#### WHAT THIS TASK INVOLVES:
Keep only those lines of the records that include the string "border".

#### SUPPLIED RECORDS:
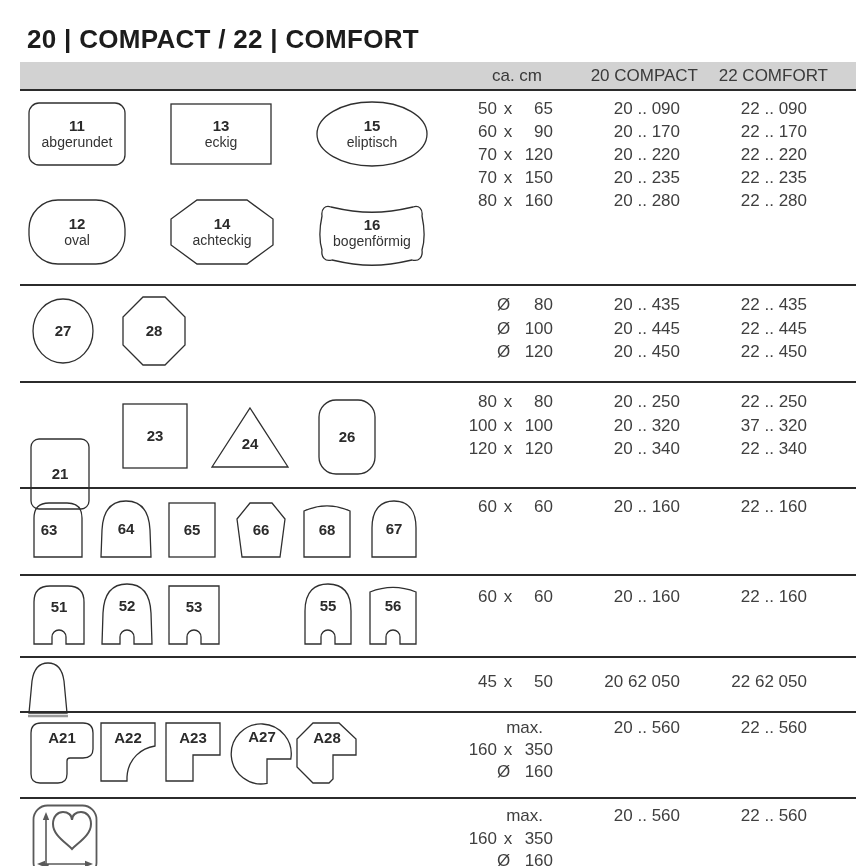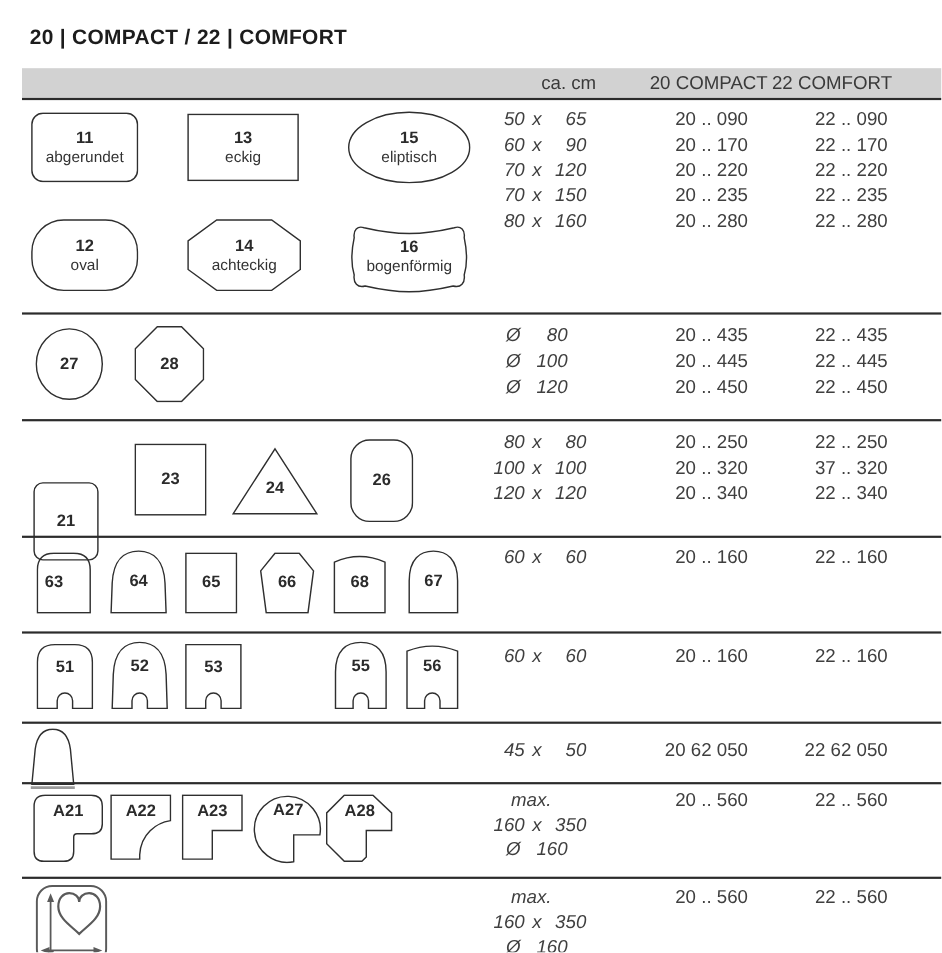--- a/index.html
+++ b/index.html
@@ -1,39 +1,39 @@
 <!DOCTYPE html>
 <html><head>
 <meta charset="utf-8">
 <style>
   html,body{margin:0;padding:0;background:#ffffff;}
   .page{position:relative;width:856px;height:866px;background:#fff;overflow:hidden;
         font-family:"Liberation Sans","DejaVu Sans",sans-serif;}
-  .title{position:absolute;left:27px;top:24px;font-size:19px;font-weight:bold;
+  .title{position:absolute;left:27px;top:24px;font-size:26px;font-weight:bold;
          color:#1c1c1c;letter-spacing:.3px;}
   .hbar{position:absolute;left:20px;width:836px;top:62px;height:27px;background:#d2d2d2;}
   .hbar span{position:absolute;top:4px;font-size:17px;color:#3a3a3a;white-space:nowrap;}
   .h-size{right:314px;}
   .h-compact{right:158px;}
-  .h-comfort{right:45px;}
+  .h-comfort{right:28px;}
   .sections{position:absolute;left:20px;top:89px;width:836px;}
   .section{position:relative;border-top:2px solid #2b2b2b;}
   .shape{position:absolute;border-radius:20px;}
   .shape svg{position:absolute;left:0;top:0;display:block;}
   .shape .txt{position:absolute;left:0;top:0;right:0;bottom:0;display:flex;
               flex-direction:column;align-items:center;justify-content:center;}
   .shape .txt.up{padding-bottom:16px;box-sizing:border-box;}
   .shape .txt.low{padding-top:14px;box-sizing:border-box;}
   .shape .txt.top{justify-content:flex-start;padding-top:7px;box-sizing:border-box;}
   .num{font-size:15px;font-weight:600;color:#2b2b2b;line-height:1.15;}
   .lbl{font-size:14px;color:#333;line-height:1.25;}
   .dlines{position:absolute;left:0;right:0;}
   .dline{display:flex;justify-content:flex-end;padding-right:49px;font-size:17px;
          color:#3f3f3f;white-space:nowrap;}
-  .c-size{width:130px;display:flex;justify-content:center;font-style:italic;}
+  .c-size{width:130px;display:flex;justify-content:flex-end;}
   .c-compact,.c-comfort{width:127px;text-align:right;}
   .sz-a{display:inline-block;width:34px;text-align:right;}
   .sz-x{display:inline-block;width:22px;text-align:center;}
   .sz-b{display:inline-block;width:34px;text-align:right;}
   .sz-dia{display:inline-block;width:22px;text-align:left;}
   .sz-plain{padding-right:10px;}
 </style>
 </head>
 <body>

#### EXERCISE RESPONSE:
   .section{position:relative;border-top:2px solid #2b2b2b;}
   .shape{position:absolute;border-radius:20px;}
   .shape .txt.up{padding-bottom:16px;box-sizing:border-box;}
   .shape .txt.low{padding-top:14px;box-sizing:border-box;}
   .shape .txt.top{justify-content:flex-start;padding-top:7px;box-sizing:border-box;}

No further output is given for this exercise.